## Supplied records

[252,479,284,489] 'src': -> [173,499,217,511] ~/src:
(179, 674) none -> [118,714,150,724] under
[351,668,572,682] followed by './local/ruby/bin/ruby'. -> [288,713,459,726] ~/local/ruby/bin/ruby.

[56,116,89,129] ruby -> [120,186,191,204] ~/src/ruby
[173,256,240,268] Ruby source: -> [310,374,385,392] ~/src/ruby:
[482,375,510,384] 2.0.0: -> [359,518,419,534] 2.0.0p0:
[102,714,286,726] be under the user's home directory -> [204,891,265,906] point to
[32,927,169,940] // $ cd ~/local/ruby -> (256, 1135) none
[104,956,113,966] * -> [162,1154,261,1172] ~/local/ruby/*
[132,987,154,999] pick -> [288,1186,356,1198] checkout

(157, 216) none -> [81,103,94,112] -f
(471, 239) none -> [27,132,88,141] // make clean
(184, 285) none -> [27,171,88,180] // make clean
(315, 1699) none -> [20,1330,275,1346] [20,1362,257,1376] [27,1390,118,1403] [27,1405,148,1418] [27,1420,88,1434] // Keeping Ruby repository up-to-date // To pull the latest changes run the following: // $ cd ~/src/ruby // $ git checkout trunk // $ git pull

==

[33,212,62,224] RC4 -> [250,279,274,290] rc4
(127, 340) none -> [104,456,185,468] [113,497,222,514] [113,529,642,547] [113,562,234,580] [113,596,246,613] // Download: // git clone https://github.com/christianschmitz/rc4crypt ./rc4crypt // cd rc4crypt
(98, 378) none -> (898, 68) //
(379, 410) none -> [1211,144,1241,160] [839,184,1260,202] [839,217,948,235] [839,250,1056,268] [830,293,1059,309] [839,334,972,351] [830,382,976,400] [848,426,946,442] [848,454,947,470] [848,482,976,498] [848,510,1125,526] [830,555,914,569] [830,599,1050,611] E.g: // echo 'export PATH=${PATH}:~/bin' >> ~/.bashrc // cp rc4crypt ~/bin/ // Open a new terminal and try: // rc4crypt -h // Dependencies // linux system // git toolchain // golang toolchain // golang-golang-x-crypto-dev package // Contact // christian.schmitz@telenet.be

---

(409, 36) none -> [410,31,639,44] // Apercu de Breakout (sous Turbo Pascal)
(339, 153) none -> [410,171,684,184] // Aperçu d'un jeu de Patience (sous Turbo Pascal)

## Activity
Reproducing the whole listing above is not the task. Copy exactly only the lines from the one with "(184, 285) none" to the one with "(315, 1699) none", both kept.

## Finished task
(184, 285) none -> [27,171,88,180] // make clean
(315, 1699) none -> [20,1330,275,1346] [20,1362,257,1376] [27,1390,118,1403] [27,1405,148,1418] [27,1420,88,1434] // Keeping Ruby repository up-to-date // To pull the latest changes run the following: // $ cd ~/src/ruby // $ git checkout trunk // $ git pull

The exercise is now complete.